Roméo Lavia enjoyed a brilliant Saints debut at Tottenham Hotspur Stadium and showed several important qualities that tee him up nicely against Leeds: composure, press resistance and a dangerous passing range.

If Lavia can wriggle away from Leeds’ press, get his head up and find a longer pass, Southampton will open the visitors up. Adam Armstrong’s sheer pace in behind then becomes a real threat, as does Kyle Walker-Peters’s marauding runs up the right side.

After winning the opener and igniting the Elland Road crowd, it wouldn’t surprise if Marsch rolled with the same XI at St Mary’s (injury permitting).

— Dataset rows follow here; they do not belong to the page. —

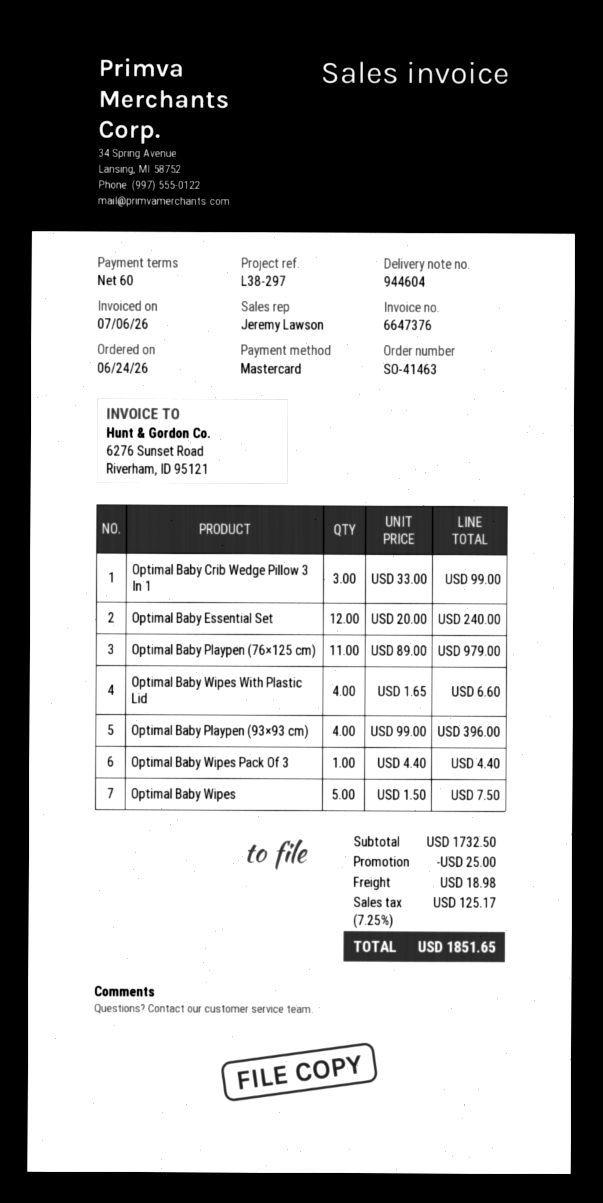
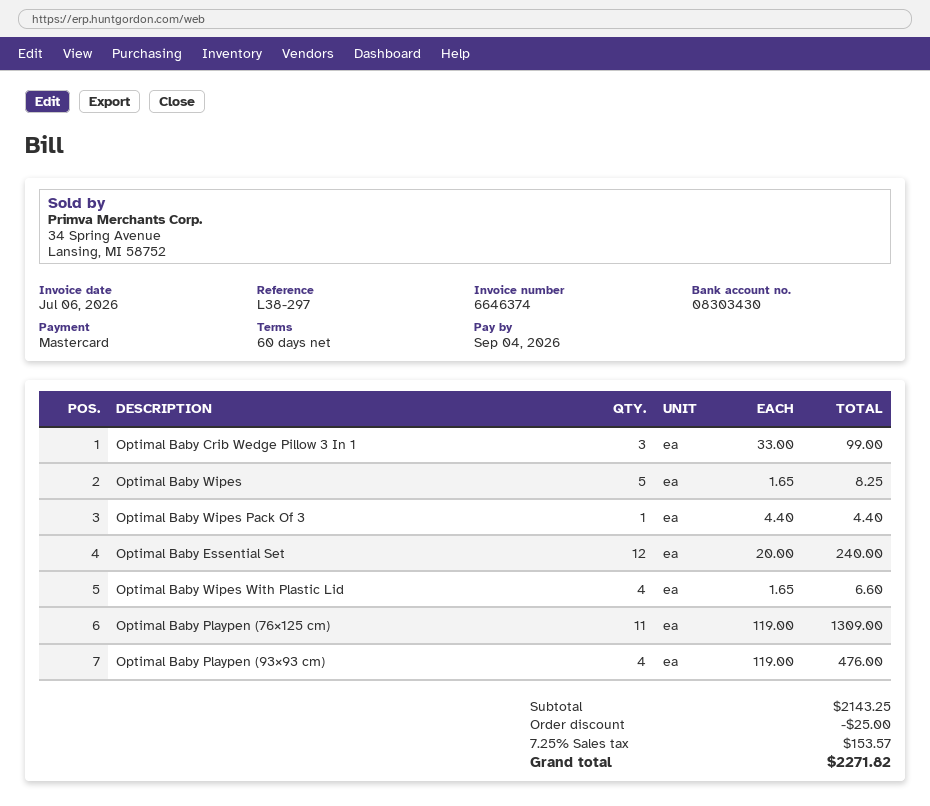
invoice number: 6647376 -> 6646374
Optimal Baby Playpen (76×125 cm): 11 x 89.00 = 979.00 -> 11 x 119.00 = 1309.00
Optimal Baby Playpen (93×93 cm): 4 x 99.00 = 396.00 -> 4 x 119.00 = 476.00
Optimal Baby Wipes: 5 x 1.50 = 7.50 -> 5 x 1.65 = 8.25
subtotal: 1732.50 -> 2143.25
shipping: 18.98 -> none
tax: 7.25% = 125.17 -> 7.25% = 153.57
total: 1851.65 -> 2271.82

There should be some change on the bench, though, as Dan James can return from suspension and summer signing Luis Sinisterra could be passed fit after pulling his hamstring in pre-season.

Either can provide a game-changing option for Marsch, with James’s raw speed a threat and Sinisterra’s clever, creative feet offering a different dynamic.

Meslier; Kristensen, Koch, Llorente, Struijk; Adams, Roca; Aaronson, Rodrigo, Harrison; Bamford.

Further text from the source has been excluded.